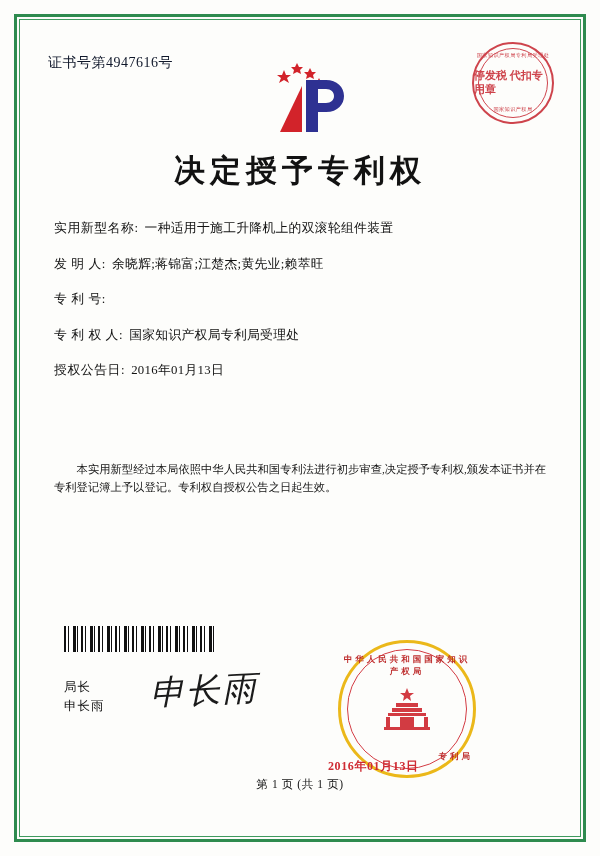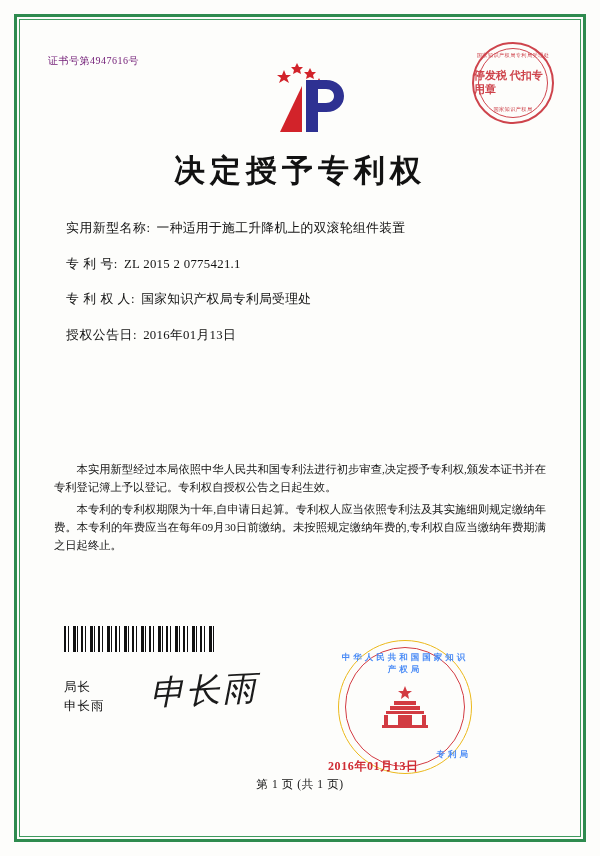"证书号第4947616号" .cert-no { color: #701a75 -> #0f172a; font-size: 10px -> 14px }
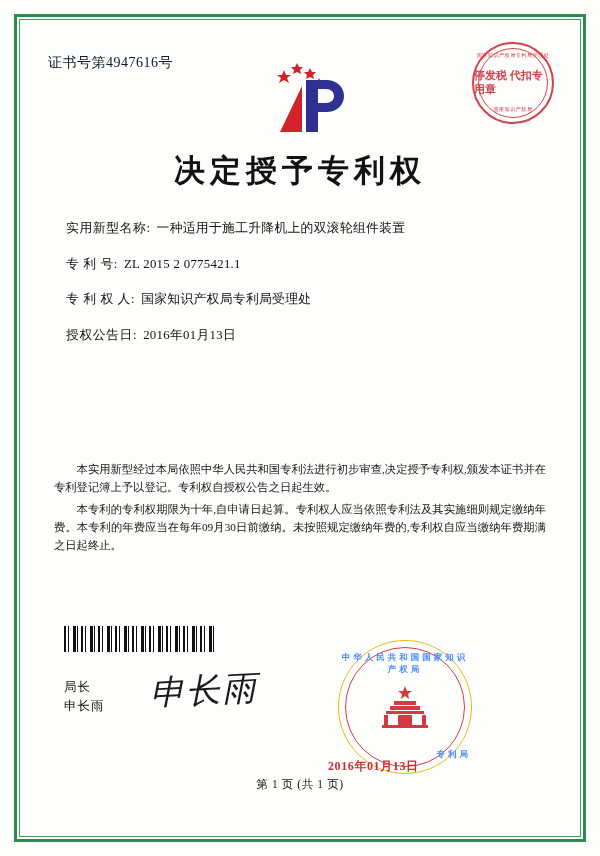"实用新型名称:" .field-label { margin-left: 12px -> none }
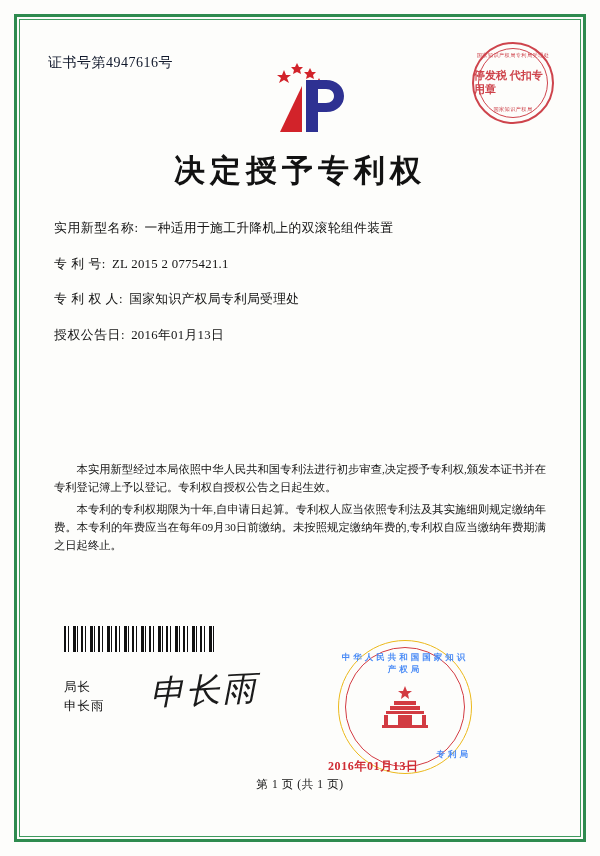"发 明 人:" div.field-row { html: none -> <div> <span>发 明 人:</span> <span>余晓辉;蒋锦富;江楚杰;黄先业;赖萃旺</span> </div> }
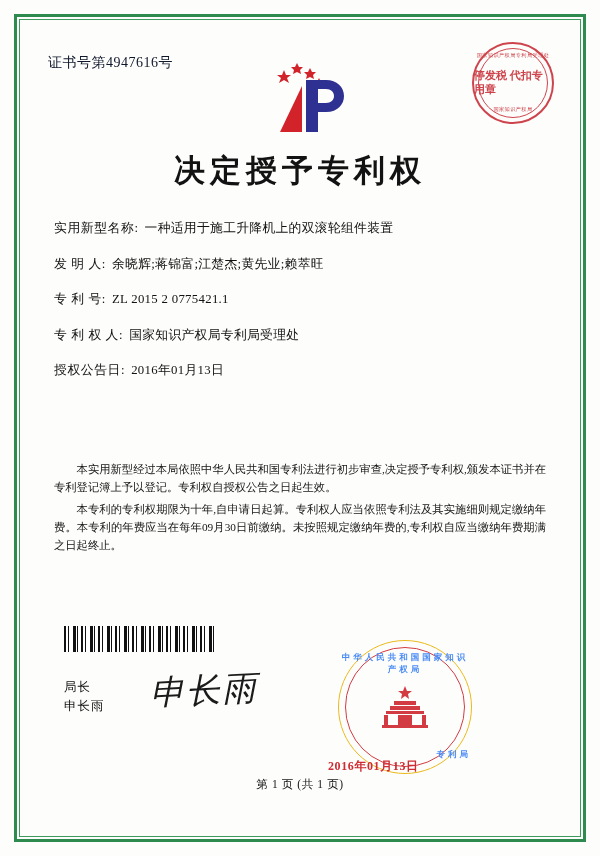"ZL 2015 2 0775421.1" span.field-value { html: <span>ZL 2015 2 0775421.1</span> -> none }
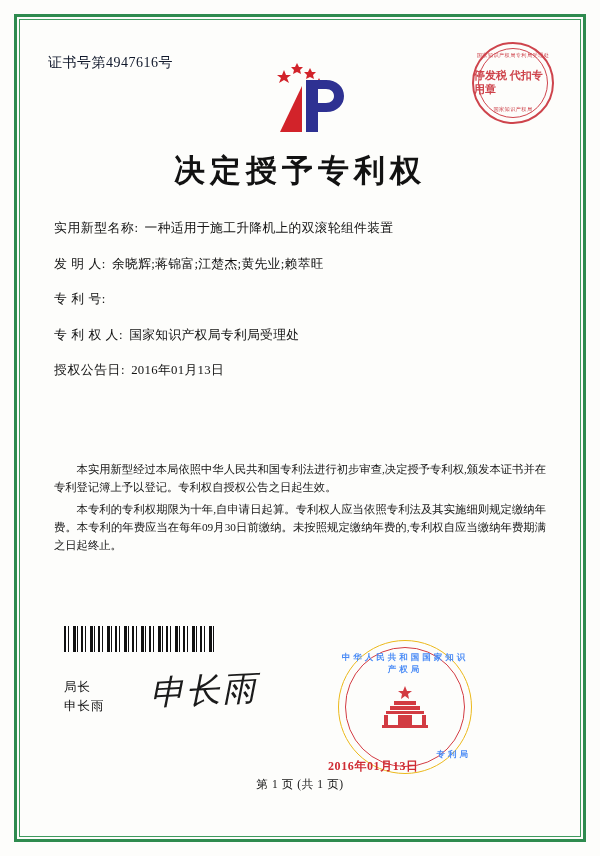"本专利的专利权期限为十年,自申请日起算。专利权人应当依照专利法及其实施细则规定缴" p { html: <p>本专利的专利权期限为十年,自申请日起算。专利权人应当依照专利法及其实施细则规定缴纳年费。本专利的年费应当在每年09月30日前缴纳。未按照规定缴纳年费的,专利权自应当缴纳年费期满之日起终止。</p> -> none }
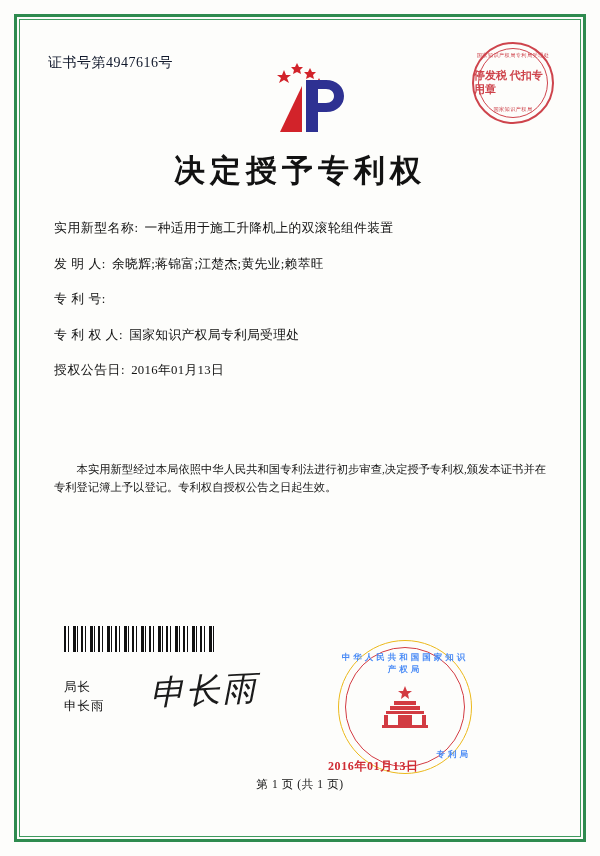"中华人民共和国国家知识产权局" .national-seal { border: 1px solid #eab308 -> 3px solid #eab308; color: #3b82f6 -> #b91c1c }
========
> WORK ITEM
Nothing but the lines from the one containing "html: <span>ZL 2015" through the last line of the material may appear in the answer, transcribed exactly and with no pictures.

> EXERCISE OUTPUT
"ZL 2015 2 0775421.1" span.field-value { html: <span>ZL 2015 2 0775421.1</span> -> none }
"本专利的专利权期限为十年,自申请日起算。专利权人应当依照专利法及其实施细则规定缴" p { html: <p>本专利的专利权期限为十年,自申请日起算。专利权人应当依照专利法及其实施细则规定缴纳年费。本专利的年费应当在每年09月30日前缴纳。未按照规定缴纳年费的,专利权自应当缴纳年费期满之日起终止。</p> -> none }
"中华人民共和国国家知识产权局" .national-seal { border: 1px solid #eab308 -> 3px solid #eab308; color: #3b82f6 -> #b91c1c }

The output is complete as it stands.